Data was stored individually in each patient health record and was transferred from the hospital electronic health record system (Effica) to Excel.

Biomarker measurements

Plasma suPAR levels were analysed as part of the standard admission blood samples at the Eastern Finland laboratory ISLAB with the using suPARnostic® Turbilatex assay (ViroGates A/S, Birkerød, Denmark) on a Cobas c501 clinical chemistry analyser (Roche Diagnostics Ltd) according to the reagent manufacturer’s instructions. Plasma C-reactive protein levels (CRP) and plasma creatinine were also measured with the Cobas c501 analyser from the same blood sampling tube as plasma suPAR. Blood lymphocyte count was measured by Advia® 2010 Hematology analyser (Siemens Healthcare Diagnostics Inc., NY, USA).

Endpoints

The primary endpoint was mortality, and analysis was carried out for 7-, 30- and 90-day mortality, respectively. Secondary endpoint was readmission, and analysis was carried out for 30- and 90-day, respectively. Furthermore, patients that had a prior admission up to 30-days before baseline were analysed for whether they had elevated suPAR at baseline compared to patients without an admission 30-days prior to baseline.

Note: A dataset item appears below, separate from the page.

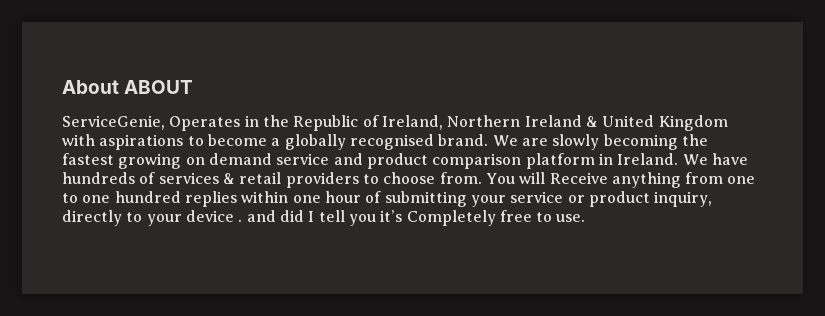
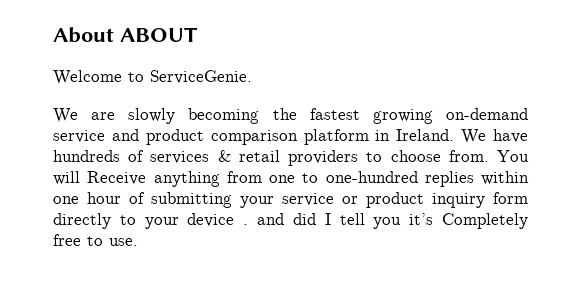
[62,115,728,131] [62,134,489,150] ServiceGenie, Operates in the Republic of Ireland, Northern Ireland & United Kingdom with aspirations to become a globally recognised brand. -> [53,70,252,85] Welcome to ServiceGenie. //
[185,153,272,165] on demand -> [446,108,528,120] on-demand
[82,191,181,203] one hundred -> [325,171,418,183] one-hundred
[654,191,713,207] inquiry, -> [432,192,528,208] inquiry form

Deaths were recorded from local EMR which is linked to national log of death certificates and therefore includes all deaths recorded in Finland. All patient data (including deaths and readmissions) is also linked to local EMR from Finnish national health care record (KANTA) and therefore deaths and readmissions are checked from all Finnish healthcare providers.

Statistical analysis

The p-values given are tests of normality, with age and suPAR using a Shapiro-Wilk test of normality. The rest are binomial factors and are tested with a Pearson chi-squared test.

ROC curves (receiver operating characteristic curves) are created in R, using the ROSE package1. The true positives and false positives are compared, using CRP, suPAR, age, on 90-day mortality as outcome. The area under the curve (AUC) is given with 95% Confidence Intervals (CI) calculated by the DeLong test.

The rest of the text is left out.